Thailand's Incredible Noodle Contribution
Famed for its beautiful beaches, golden temples, glittering smiles, and incredible street food, it’s no wonder that the world has fallen head over heels with Thai cuisine and especially its noodle dishes. Pucker up for Pad Thai, drift downstream with Pad See Ew, go crazy for coconut noodles, and find your slice of slurp-worthy heaven in a fragrant bowl of lemongrass and basil noodle soup. There is so much to love when it comes to Thailand’s foodie flavors.
Noodles have a long and life-saving history in Thailand. First believed to be introduced by Chinese traders in the 1700s, noodles shot to success during the second world war when rice was found to be in short supply. With war and flooding reaping havoc on the rice fields, the government made a push for noodles to become a new popular staple food among the people as it used half the amount of grain. The government were inspired to curate a plate called Pad Thai and it quickly became the national dish. There was such a push behind it that it was handed out for free on street corners to make sure everyone had a taste of this savory sweet and moreish noodle delight.

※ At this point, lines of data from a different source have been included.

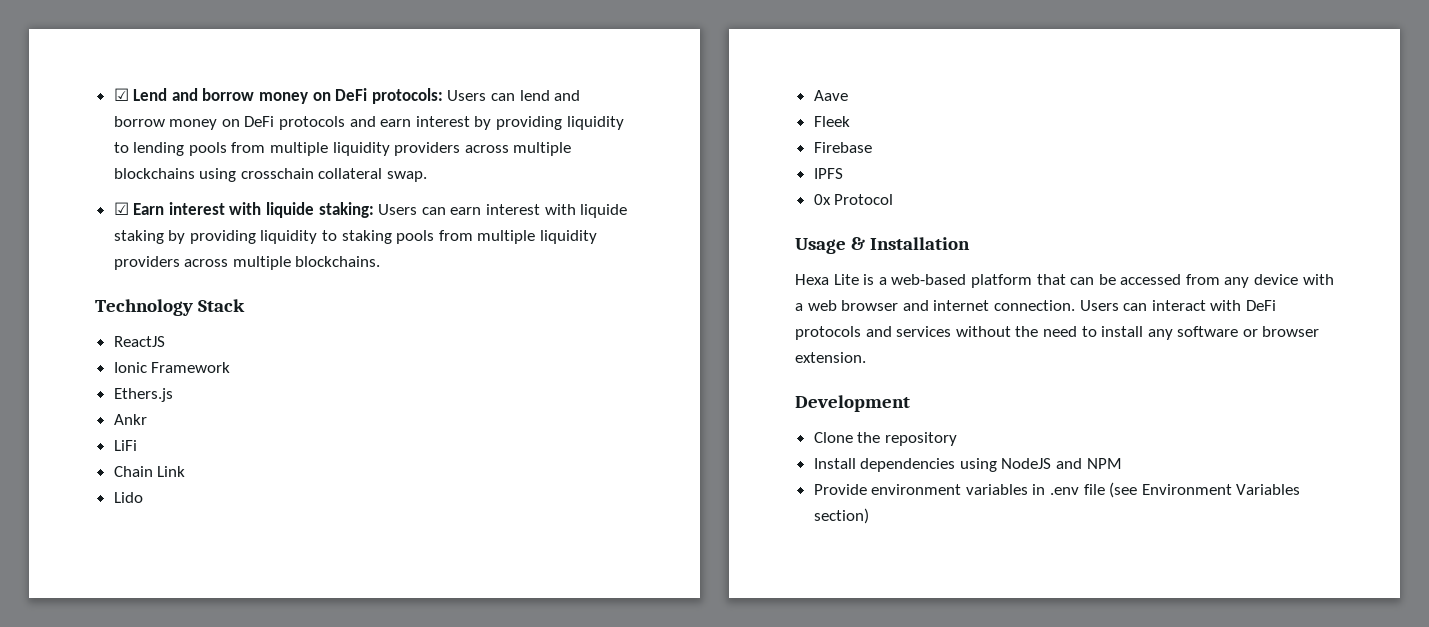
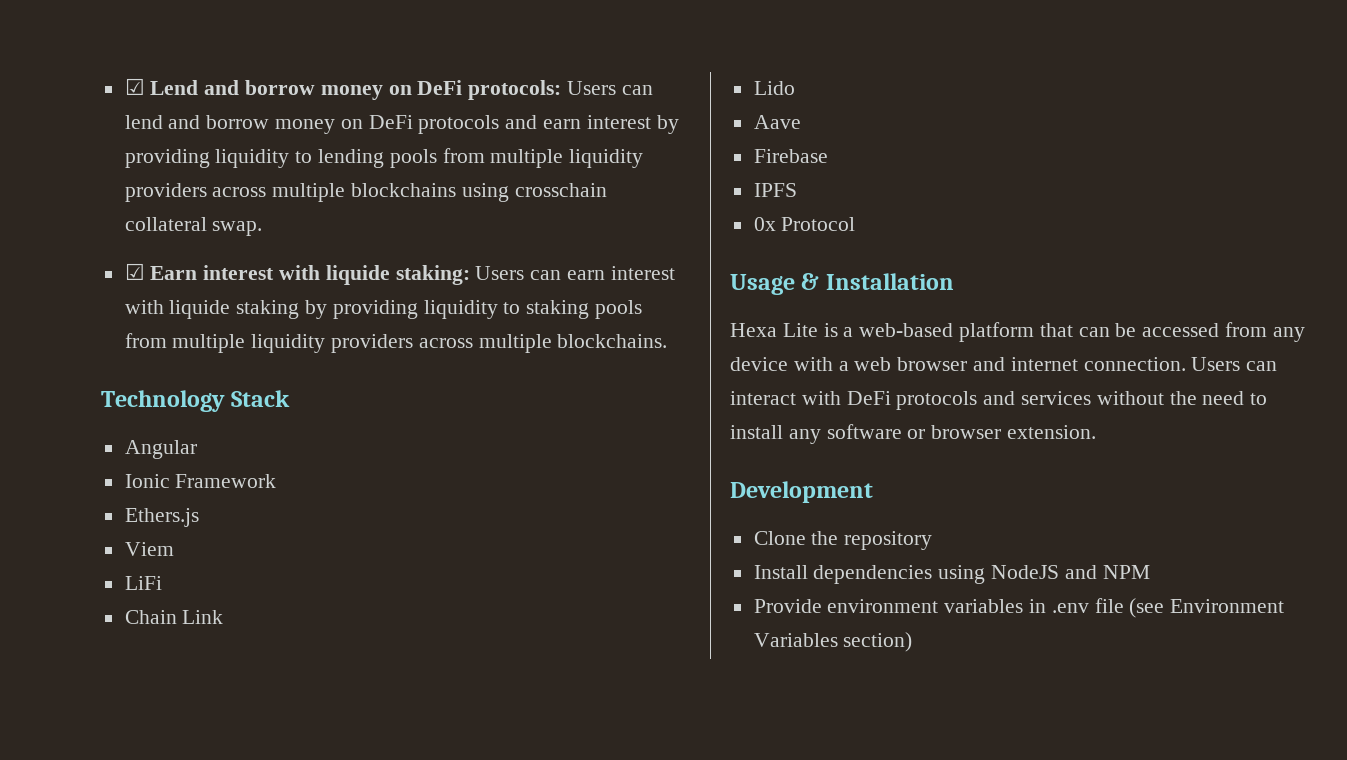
- ReactJS
+ Angular
- Ankr
+ Viem
- Fleek

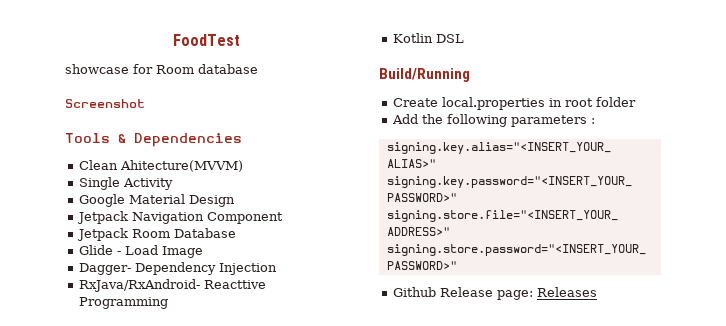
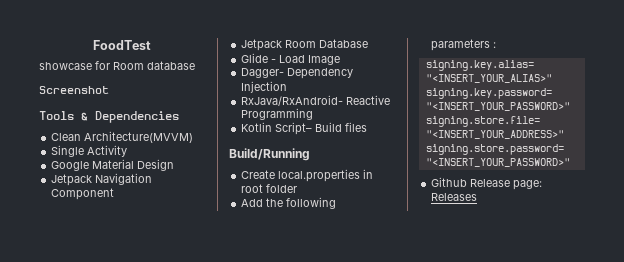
- Clean Ahitecture(MVVM)
+ Clean Architecture(MVVM)
- RxJava/RxAndroid- Reacttive Programming
+ RxJava/RxAndroid- Reactive Programming
- Kotlin DSL
+ Kotlin Script– Build files

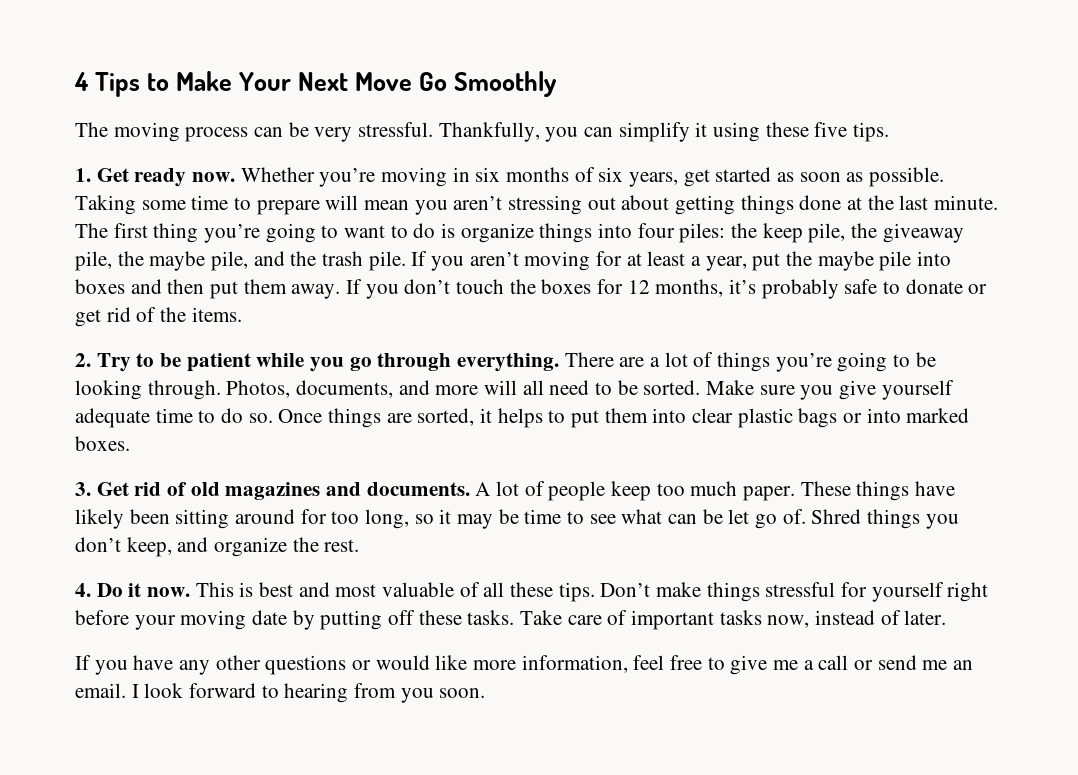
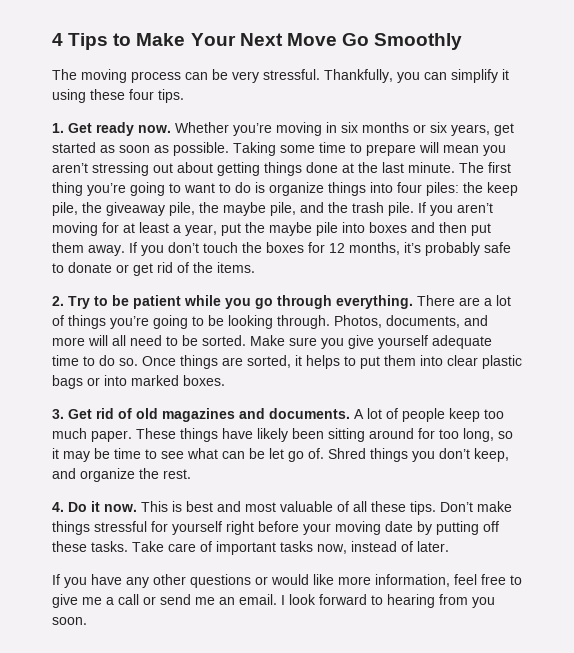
- Thankfully, you can simplify it using these five tips.
+ Thankfully, you can simplify it using these four tips.
- Whether you’re moving in six months of six years, get started as soon as possible.
+ Whether you’re moving in six months or six years, get started as soon as possible.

Of course, Thai noodle culture doesn’t quit with Pad Thai, there’s a ton of awesome noodle recipes that will have your senses swimming. Today we take a look at Thailand’s national dish and its second in command – Pad See Ew. For all those wondering if they should stick to their favorite or go a little further with their noodle choices, here’s all you need to know about two of Thailand’s best-dressed noodle specials…
What is The Difference Between Pad See Ew & Pad Thai?
Noodles – Pad Thai is often made with thin rice noodles whereas Pad See Ew will have a wider, flatter rice noodle.
Sauce – Pad Thai is all about the tamarind whereas Pad See Ew takes its primary sauce flavor from soy sauce.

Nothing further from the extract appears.